▶ [RECORDS TO USE]
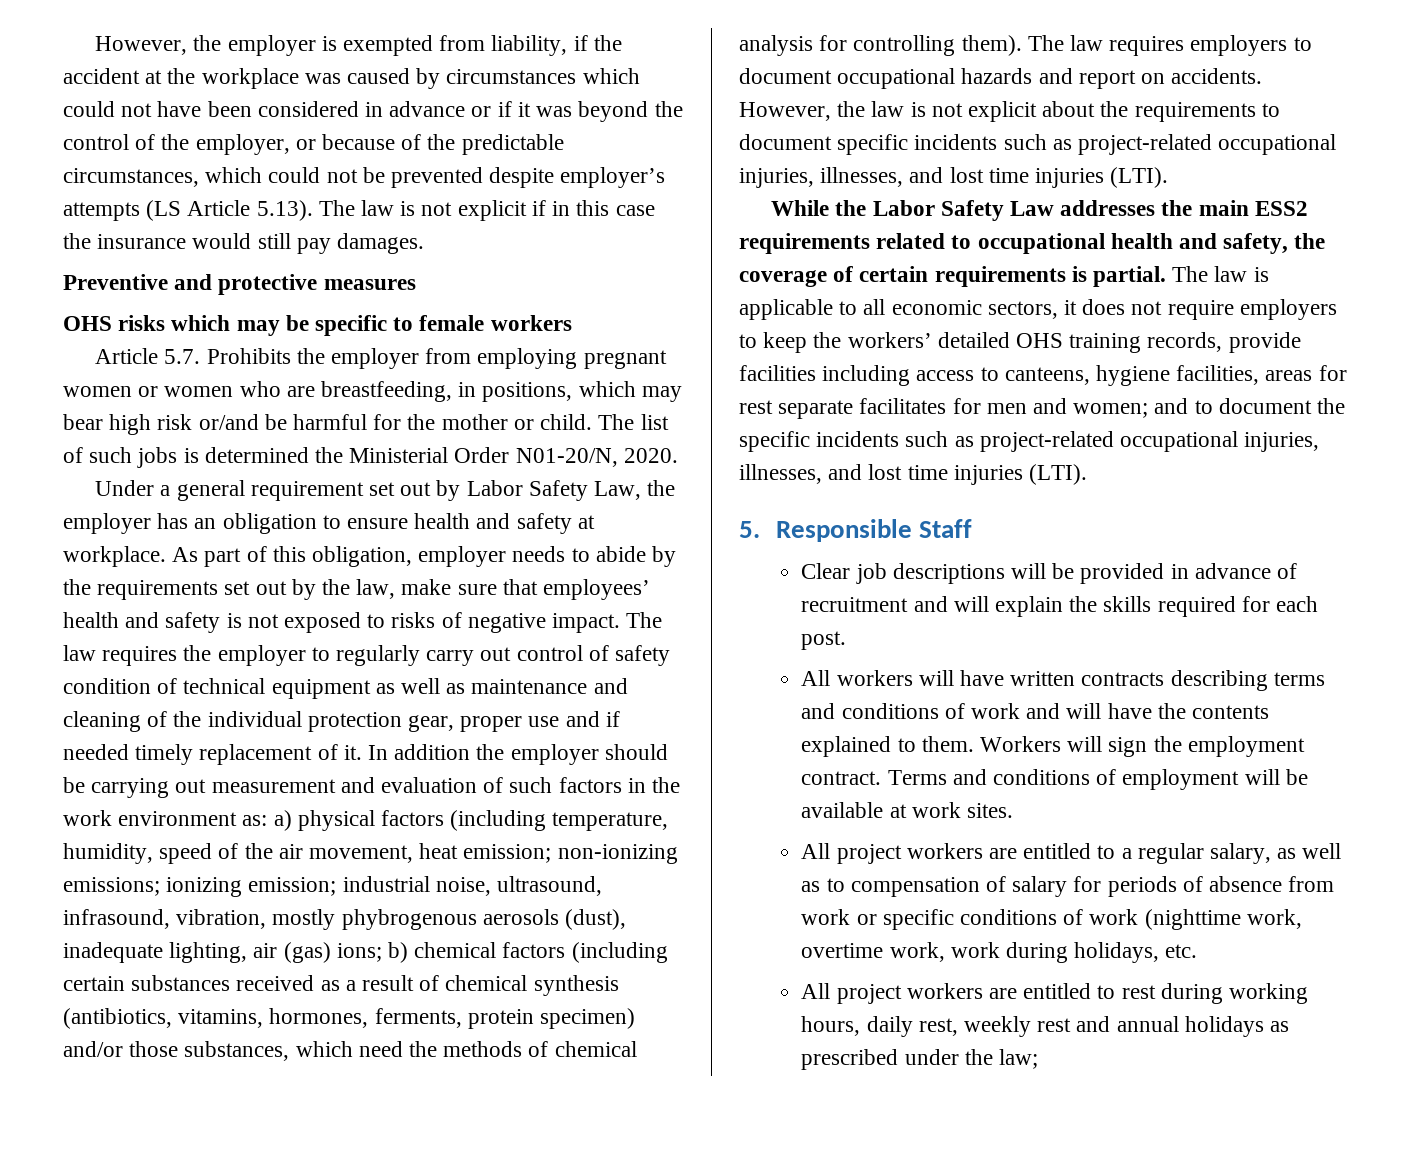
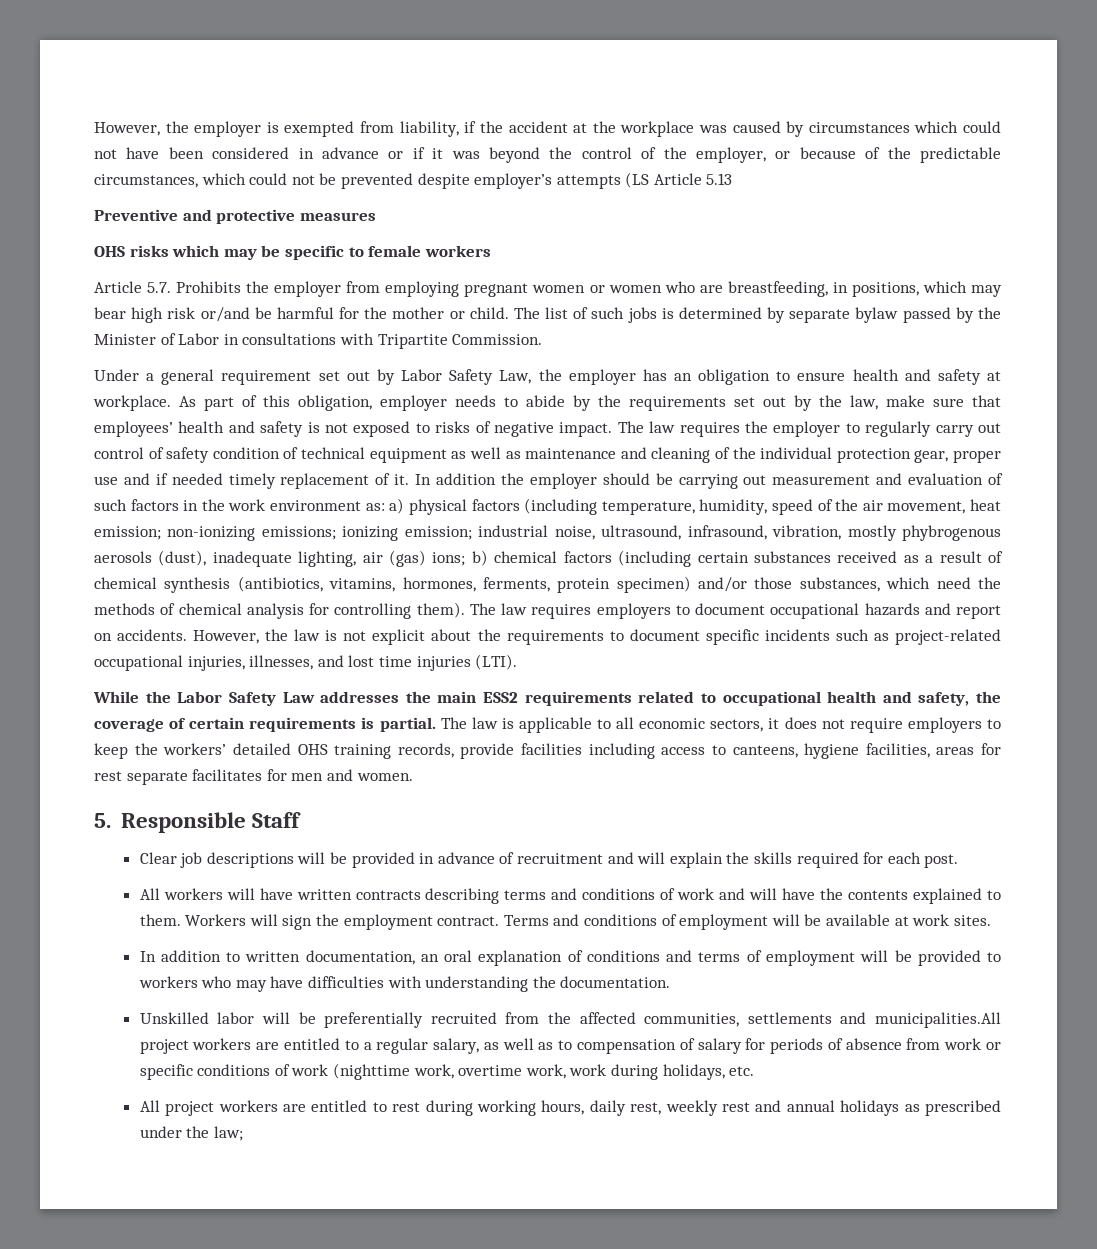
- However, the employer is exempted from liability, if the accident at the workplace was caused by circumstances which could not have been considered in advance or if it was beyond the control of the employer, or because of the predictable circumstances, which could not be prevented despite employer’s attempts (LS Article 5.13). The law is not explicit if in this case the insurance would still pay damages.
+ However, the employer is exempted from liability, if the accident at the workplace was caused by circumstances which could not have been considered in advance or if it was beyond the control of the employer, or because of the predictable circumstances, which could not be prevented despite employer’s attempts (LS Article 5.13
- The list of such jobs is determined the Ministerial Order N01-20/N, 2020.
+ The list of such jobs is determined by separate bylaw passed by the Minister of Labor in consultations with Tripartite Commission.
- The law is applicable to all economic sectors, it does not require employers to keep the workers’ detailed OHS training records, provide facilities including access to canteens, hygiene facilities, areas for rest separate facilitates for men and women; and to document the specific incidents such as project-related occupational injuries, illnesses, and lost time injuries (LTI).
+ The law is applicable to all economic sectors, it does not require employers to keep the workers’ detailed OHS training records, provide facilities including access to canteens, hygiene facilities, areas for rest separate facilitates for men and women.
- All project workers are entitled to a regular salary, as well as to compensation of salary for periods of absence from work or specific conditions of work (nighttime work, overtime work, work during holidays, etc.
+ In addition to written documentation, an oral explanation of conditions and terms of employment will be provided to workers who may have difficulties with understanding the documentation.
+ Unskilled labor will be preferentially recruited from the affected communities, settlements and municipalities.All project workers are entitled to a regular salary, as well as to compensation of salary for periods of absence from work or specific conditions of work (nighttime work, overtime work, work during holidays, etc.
...
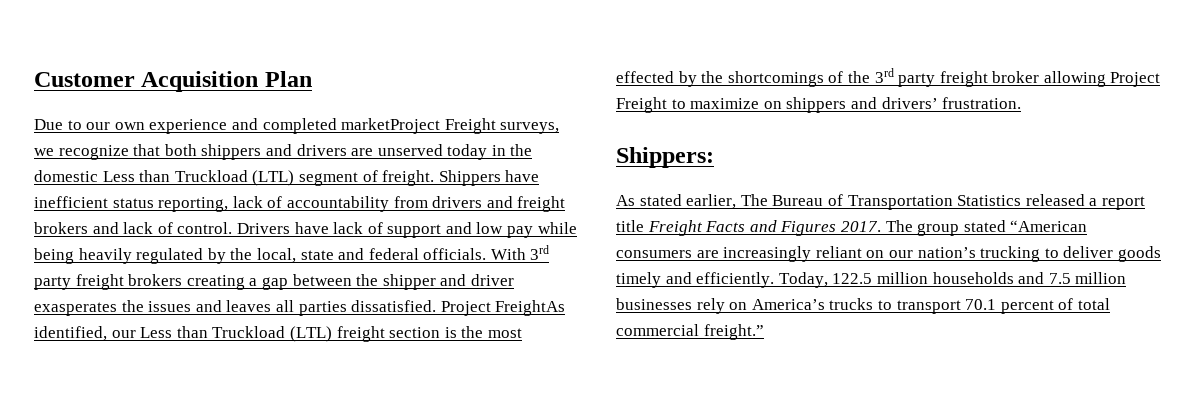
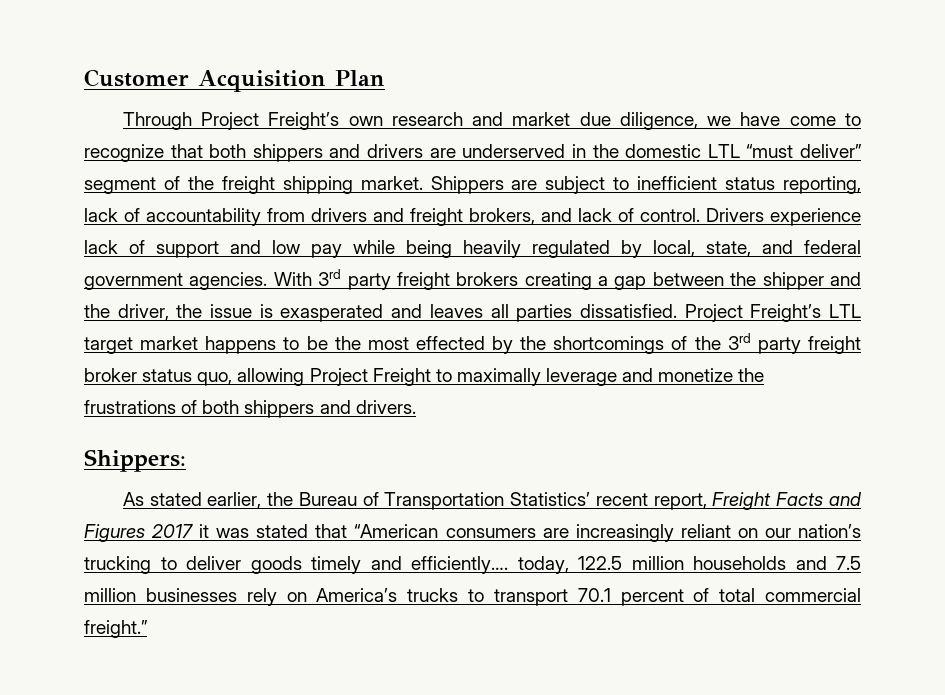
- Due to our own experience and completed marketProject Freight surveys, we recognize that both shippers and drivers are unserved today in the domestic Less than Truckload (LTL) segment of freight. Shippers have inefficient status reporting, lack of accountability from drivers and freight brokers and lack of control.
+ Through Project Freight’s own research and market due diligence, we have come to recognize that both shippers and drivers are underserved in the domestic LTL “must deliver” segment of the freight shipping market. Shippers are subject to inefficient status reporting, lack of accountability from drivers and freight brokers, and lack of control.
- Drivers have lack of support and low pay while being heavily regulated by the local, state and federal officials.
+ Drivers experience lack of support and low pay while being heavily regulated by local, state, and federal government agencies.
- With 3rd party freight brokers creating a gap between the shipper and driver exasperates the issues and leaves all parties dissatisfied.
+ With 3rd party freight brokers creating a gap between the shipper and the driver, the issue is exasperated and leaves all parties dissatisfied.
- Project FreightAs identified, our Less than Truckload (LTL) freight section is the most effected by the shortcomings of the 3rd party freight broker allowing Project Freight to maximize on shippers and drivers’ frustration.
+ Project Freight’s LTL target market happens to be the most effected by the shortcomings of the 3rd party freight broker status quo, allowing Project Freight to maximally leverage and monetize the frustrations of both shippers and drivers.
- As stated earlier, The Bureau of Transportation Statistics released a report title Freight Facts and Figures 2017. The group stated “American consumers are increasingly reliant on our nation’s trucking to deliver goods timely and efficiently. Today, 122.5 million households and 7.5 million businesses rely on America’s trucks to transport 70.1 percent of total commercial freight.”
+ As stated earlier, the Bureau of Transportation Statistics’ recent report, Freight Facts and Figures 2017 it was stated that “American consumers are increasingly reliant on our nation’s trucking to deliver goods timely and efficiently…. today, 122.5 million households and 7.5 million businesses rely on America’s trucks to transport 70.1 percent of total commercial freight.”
* * *
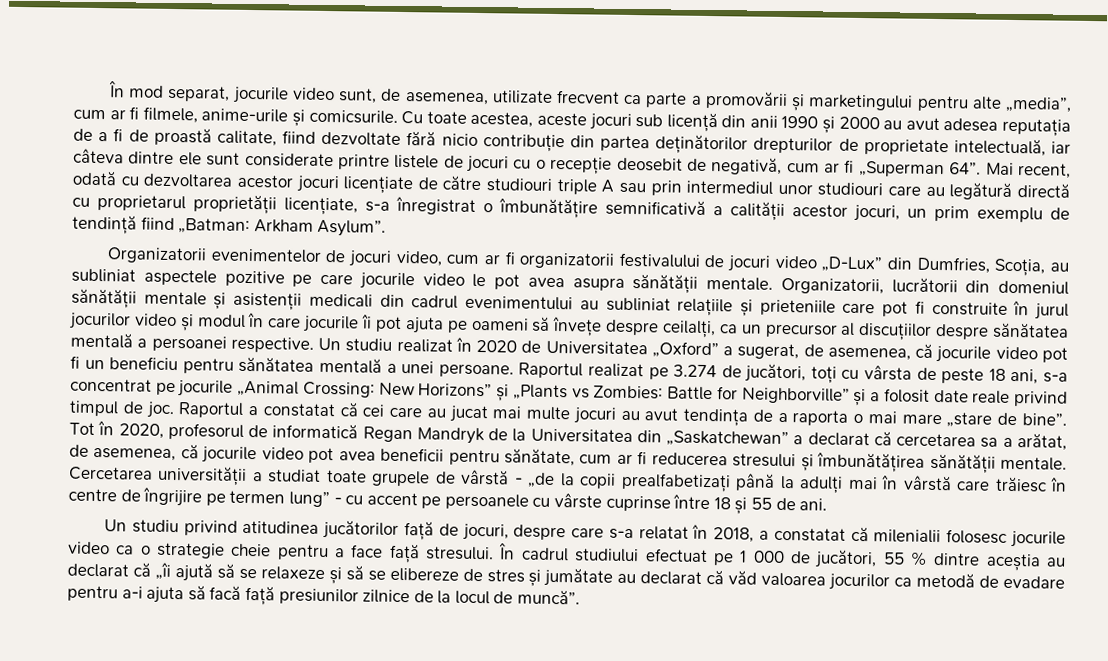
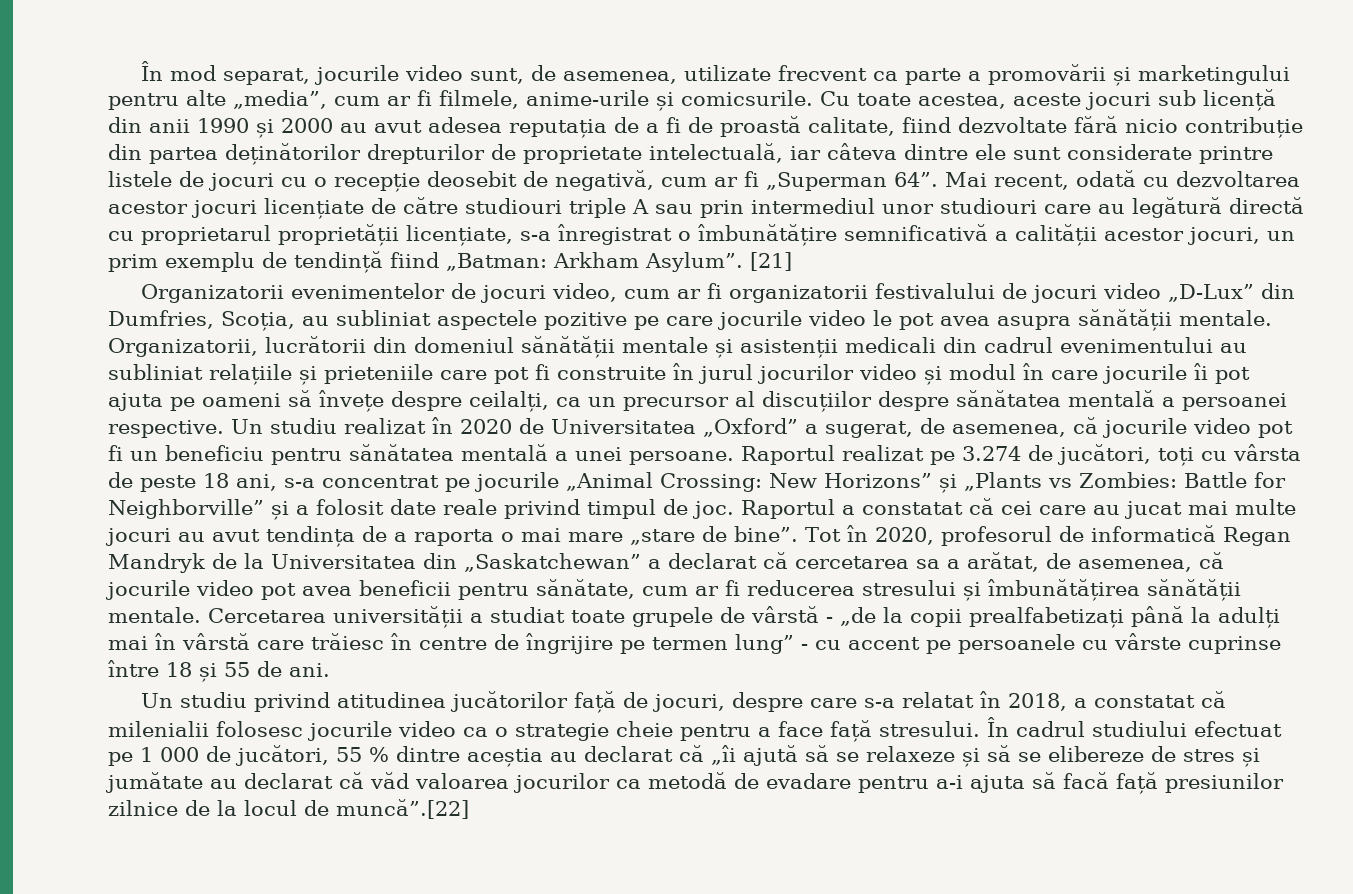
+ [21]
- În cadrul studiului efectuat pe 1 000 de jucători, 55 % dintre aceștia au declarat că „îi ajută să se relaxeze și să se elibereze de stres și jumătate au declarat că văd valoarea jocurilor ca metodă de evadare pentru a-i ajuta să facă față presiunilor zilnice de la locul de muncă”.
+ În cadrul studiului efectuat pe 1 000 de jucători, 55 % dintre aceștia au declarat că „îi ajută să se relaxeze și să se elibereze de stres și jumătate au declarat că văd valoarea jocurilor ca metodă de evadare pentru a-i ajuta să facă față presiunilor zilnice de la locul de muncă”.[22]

▶ [AIM OF THE EXERCISE]
Copy the entries above exactly, but only from the line holding "exasperated and leaves all parties dissatisfied." through the line holding "of Transportation Statistics’", both included.

▶ [RESULT OF THE TASK]
+ With 3rd party freight brokers creating a gap between the shipper and the driver, the issue is exasperated and leaves all parties dissatisfied.
- Project FreightAs identified, our Less than Truckload (LTL) freight section is the most effected by the shortcomings of the 3rd party freight broker allowing Project Freight to maximize on shippers and drivers’ frustration.
+ Project Freight’s LTL target market happens to be the most effected by the shortcomings of the 3rd party freight broker status quo, allowing Project Freight to maximally leverage and monetize the frustrations of both shippers and drivers.
- As stated earlier, The Bureau of Transportation Statistics released a report title Freight Facts and Figures 2017. The group stated “American consumers are increasingly reliant on our nation’s trucking to deliver goods timely and efficiently. Today, 122.5 million households and 7.5 million businesses rely on America’s trucks to transport 70.1 percent of total commercial freight.”
+ As stated earlier, the Bureau of Transportation Statistics’ recent report, Freight Facts and Figures 2017 it was stated that “American consumers are increasingly reliant on our nation’s trucking to deliver goods timely and efficiently…. today, 122.5 million households and 7.5 million businesses rely on America’s trucks to transport 70.1 percent of total commercial freight.”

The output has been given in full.